Youth, a Narrative; and Two Other Stories
- First edition cover
- Author: Joseph Conrad
- Language: English
- Genre: Short Stories
- Publisher: William Blackwood and Sons
- Publication date: 1902
- Publication place: United States
- Media type: Print (hardcover)
- Pages: 375
- OCLC: 557007

= Youth, A Narrative; and Two Other Stories =

Youth, a Narrative; and Two Other Stories is a collection of three works of short fiction by Joseph Conrad, originally serialized in Blackwood’s Magazine. The volume was published in 1902 by William Blackwood and Sons.

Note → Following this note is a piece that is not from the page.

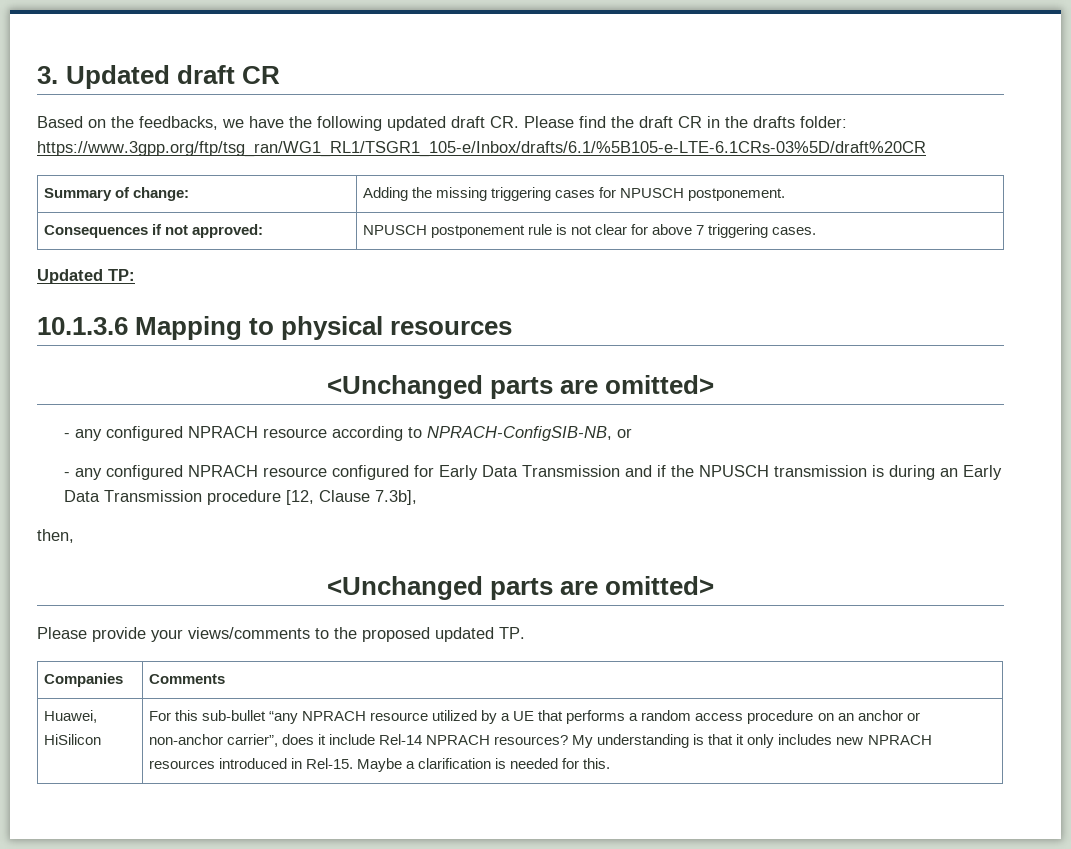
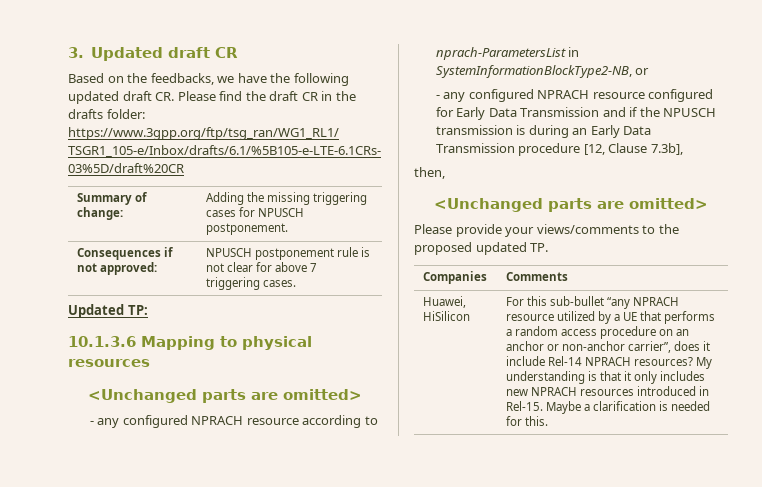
- - any configured NPRACH resource according to NPRACH-ConfigSIB-NB, or
+ - any configured NPRACH resource according to nprach-ParametersList in SystemInformationBlockType2-NB, or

The collection includes the novella "Heart of Darkness", considered one of the finest examples of modern fiction. The stories introduced the character Charles Marlow.

==Stories==

The three stories that appear in Youth, a Narrative were serialized in Blackwood's Magazine previous to their collection. The month and date of their first serialization appears below after the title.

“Youth” (September, 1898)

“Heart of Darkness” (February–April, 1899)

“The End of the Tether” (July–September, 1902)

It was originally intended to be published in a Marlow trilogy, consisting of Youth, Heart of Darkness, and Lord Jim.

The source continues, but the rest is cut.